▶ Input:
-- Opening Marker --

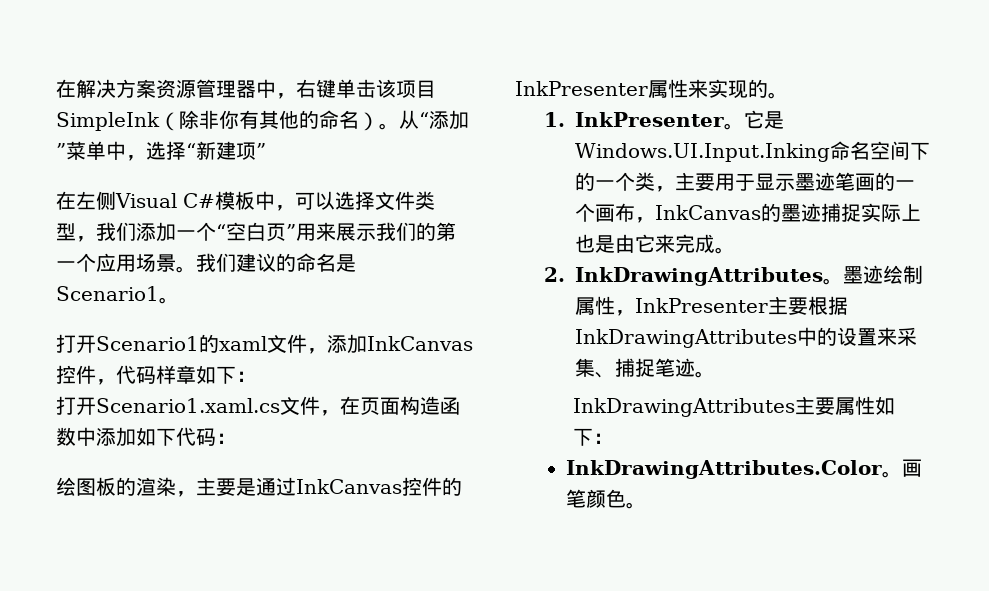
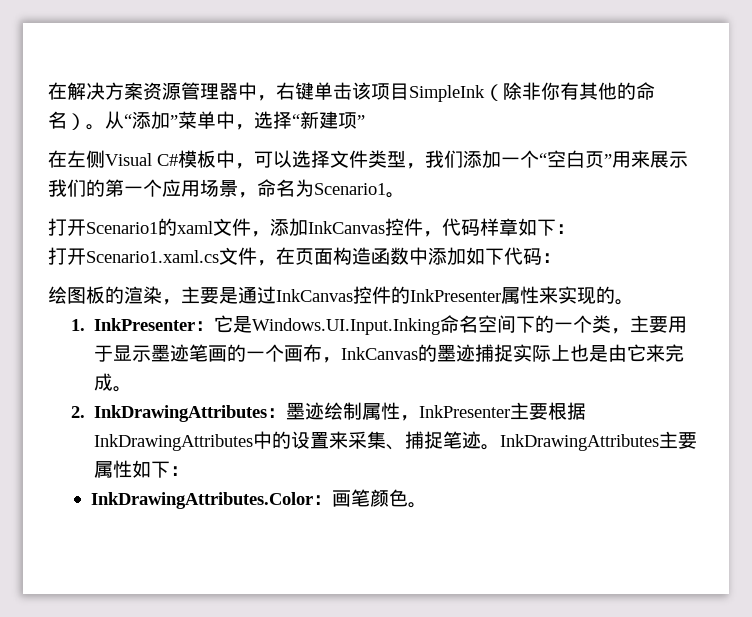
- 在左侧Visual C#模板中，可以选择文件类型，我们添加一个“空白页”用来展示我们的第一个应用场景。我们建议的命名是Scenario1。
+ 在左侧Visual C#模板中，可以选择文件类型，我们添加一个“空白页”用来展示我们的第一个应用场景，命名为Scenario1。
- 1. InkPresenter。它是Windows.UI.Input.Inking命名空间下的一个类，主要用于显示墨迹笔画的一个画布，InkCanvas的墨迹捕捉实际上也是由它来完成。
+ 1. InkPresenter：它是Windows.UI.Input.Inking命名空间下的一个类，主要用于显示墨迹笔画的一个画布，InkCanvas的墨迹捕捉实际上也是由它来完成。
- 2. InkDrawingAttributes。墨迹绘制属性，InkPresenter主要根据InkDrawingAttributes中的设置来采集、捕捉笔迹。
- InkDrawingAttributes主要属性如下：
+ 2. InkDrawingAttributes：墨迹绘制属性，InkPresenter主要根据InkDrawingAttributes中的设置来采集、捕捉笔迹。InkDrawingAttributes主要属性如下：
- InkDrawingAttributes.Color。画笔颜色。
+ InkDrawingAttributes.Color：画笔颜色。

-- Closing Marker --

▶ Your goal:
The records above must be returned exactly, with each picture omitted.

▶ Answer space:
- 在左侧Visual C#模板中，可以选择文件类型，我们添加一个“空白页”用来展示我们的第一个应用场景。我们建议的命名是Scenario1。
+ 在左侧Visual C#模板中，可以选择文件类型，我们添加一个“空白页”用来展示我们的第一个应用场景，命名为Scenario1。
- 1. InkPresenter。它是Windows.UI.Input.Inking命名空间下的一个类，主要用于显示墨迹笔画的一个画布，InkCanvas的墨迹捕捉实际上也是由它来完成。
+ 1. InkPresenter：它是Windows.UI.Input.Inking命名空间下的一个类，主要用于显示墨迹笔画的一个画布，InkCanvas的墨迹捕捉实际上也是由它来完成。
- 2. InkDrawingAttributes。墨迹绘制属性，InkPresenter主要根据InkDrawingAttributes中的设置来采集、捕捉笔迹。
- InkDrawingAttributes主要属性如下：
+ 2. InkDrawingAttributes：墨迹绘制属性，InkPresenter主要根据InkDrawingAttributes中的设置来采集、捕捉笔迹。InkDrawingAttributes主要属性如下：
- InkDrawingAttributes.Color。画笔颜色。
+ InkDrawingAttributes.Color：画笔颜色。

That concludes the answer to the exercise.